Andrew is routinely recognized as a Mountain States Top Lawyer. Utah Business Magazine named him among Utah Legal Elite from 2011 through 2016. The National Advocates recommended Mr. Howell as one of the Top 100 Lawyers in Utah.
Andrew enjoys vacationing in Montana with his wife and their three children when not in the office. He is also an avid fly fisherman, hunter, and skier and loves to be outdoors with his family.
Worst investment ever
Andrew had a second cousin who was older and all grown up. He admired and thought highly of him. The guy had gone to Stanford Law and seemed to be successful.
Around 2006 when everybody was making money from real estate, Andrew decided to dip his feet into the field.

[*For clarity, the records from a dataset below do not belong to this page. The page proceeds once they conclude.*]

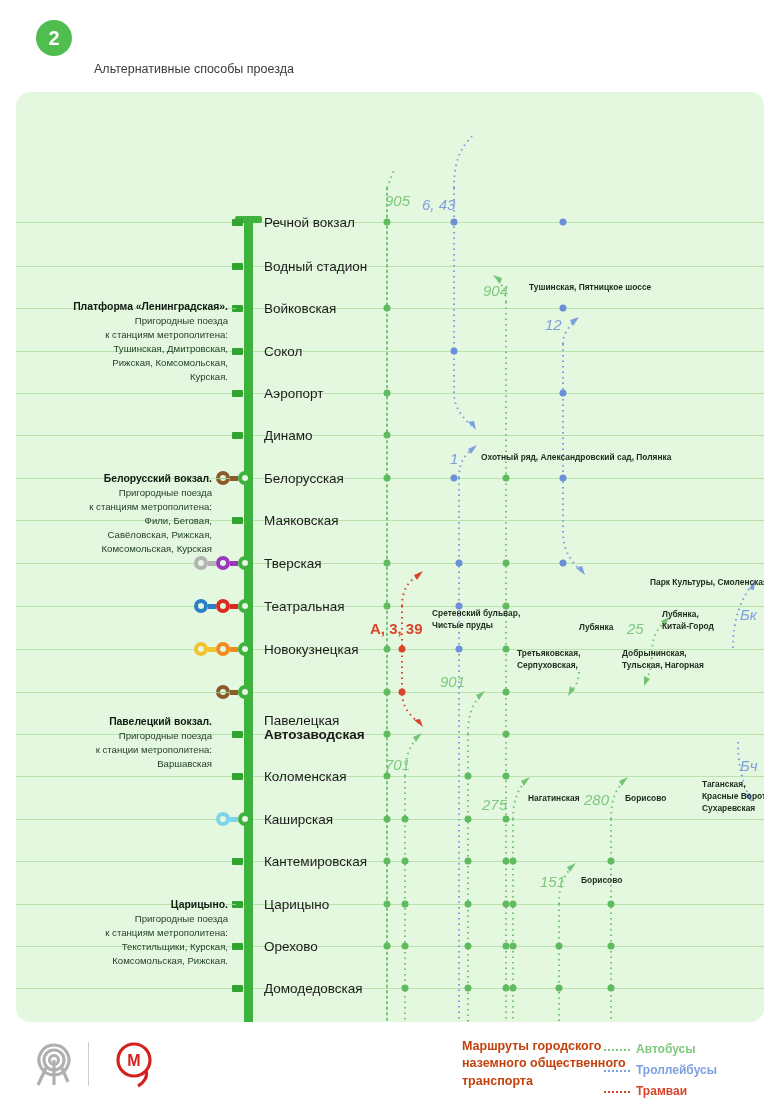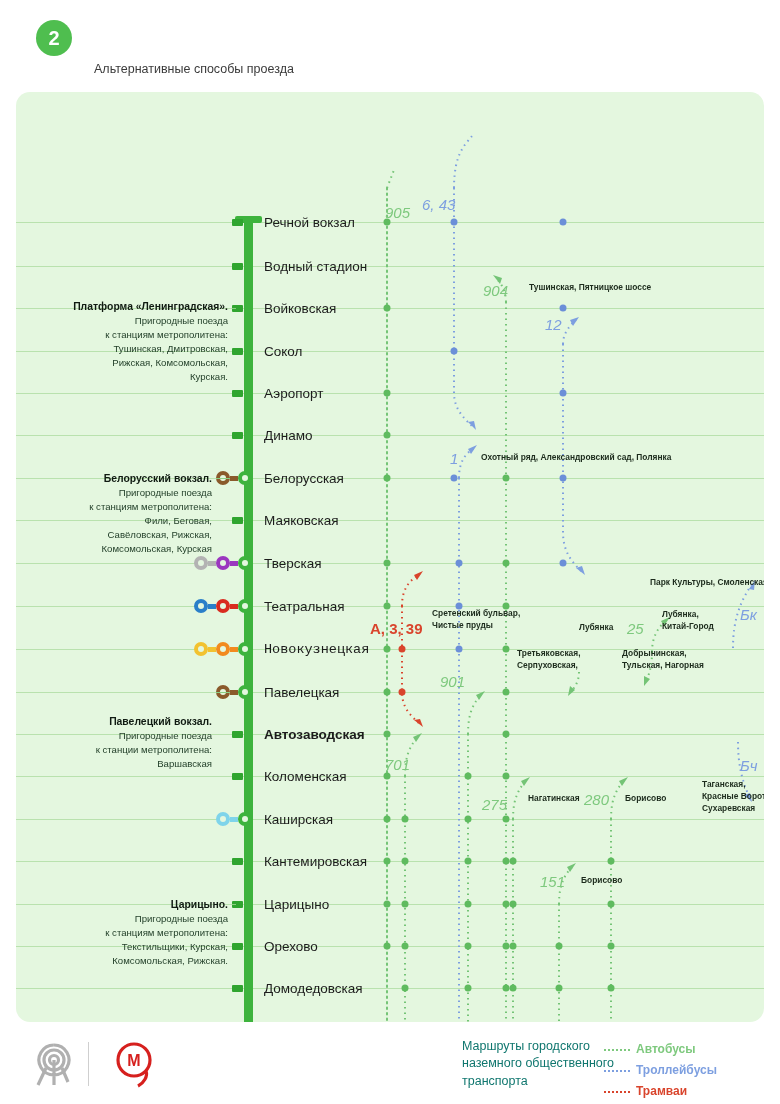"905" div.rnum { top: 120px -> 108px }
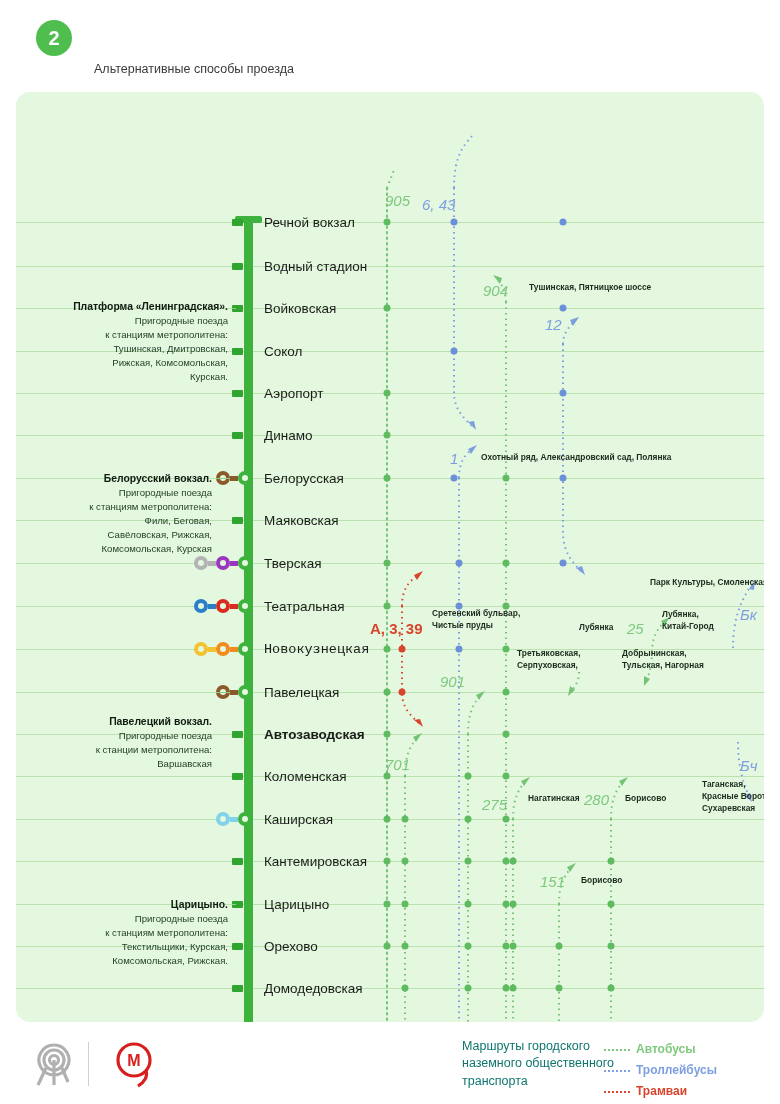"Новокузнецкая" div.st-name { font-family: Liberation Mono, monospace -> none }
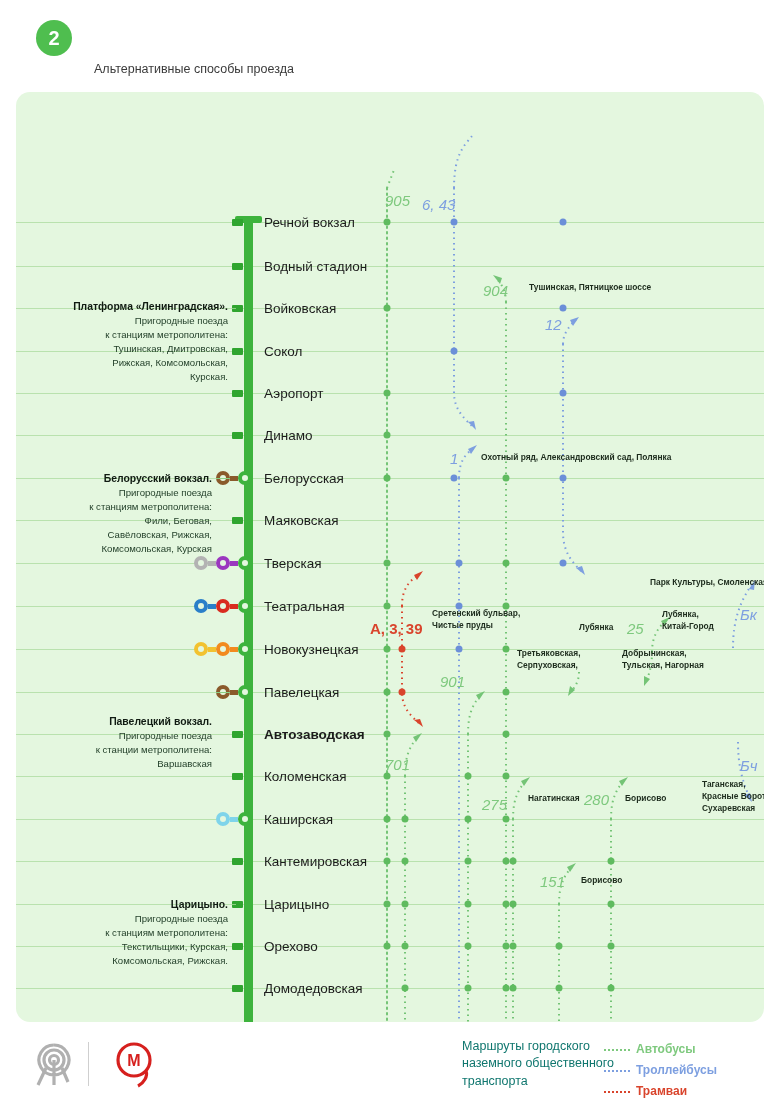"Павелецкая" div.st-name { top: 600px -> 628px }
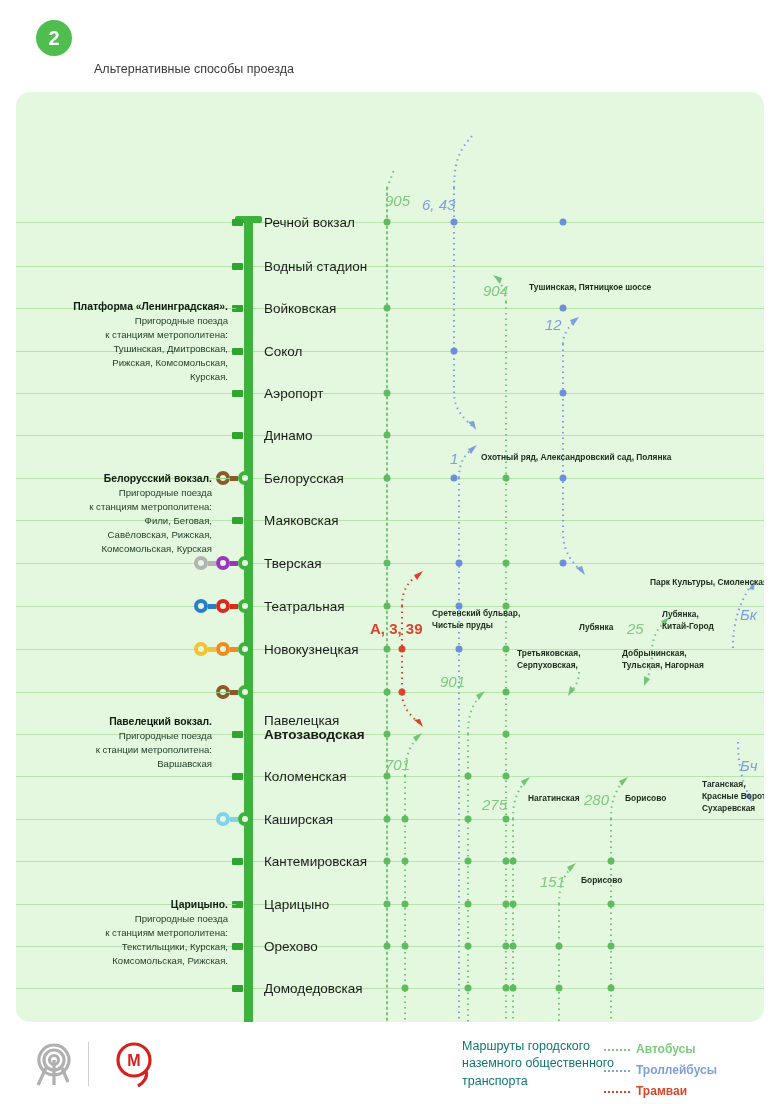"Маршруты городского" #legend-text { color: #0f766e -> #c2410c; font-weight: normal -> bold }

The second cousin told him about a building that was being built in Salt Lake in which he had the right to the bottom floor. He asked Andrew and another family member to join him and turn the floor into an office-sharing arrangement.
Andrew figured it was a good idea, and the three got an SBA loan of $1.7 million to purchase the property. Andrew was busy with his day job, so he wasn’t actively involved in running the business. He, therefore, expected his partners to run it.
The partners had zero marketing and zero push for the entire project. They had about 70 offices they needed to rent out, but they never got more than 15% occupied. The business was just hemorrhaging money without bringing in any revenue.
Finally, Andrew’s two partners got tired of pumping money into the business and threw in the towel. This was when Andrew came to find out the second cousin, who he thought was financially successful, didn’t own anything. He was up in debt, didn’t have any assets, and was going to declare bankruptcy. So Andrew was left holding the bag. The business collapsed, and the bank repossessed what it could.
Andrew went through the loss of a relationship. He and his second cousin no longer talk and probably never will. The failed business caused Andrew a tremendous amount of sleepless nights. He was up for months and months thinking about how to come up with $1.7 million. All the equity in his home and retirement accounts were sucked away. He’d get letters from treasury demanding payment for the loan.
Andrew managed to negotiate with the treasury, and instead of paying the $1.7 million loan, he’d pay $70,000. He sold a rental property that he had at the time to come up with that $70,000. That rental property would today be worth twice what it was then.
Lessons learned
- Don’t get involved in a business you’re unwilling to put your time and effort into.
- Be very careful about partners. Don’t bring partners into your life if you can avoid it. It’s much easier to do something on your own.
- Don’t get involved in a business you’re not passionate about.
- Avoid getting involved with family members.
- Live a purposeful life doing whatever you decide to do.
Andrew’s takeaways
- Pay attention to your clients ‘why’ if you want to make a difference.
- Stay away from sexy money-making opportunities.
- Never invest in anything that someone brings to you.
- Business starts with revenue. Without revenue, you’ll never have profits.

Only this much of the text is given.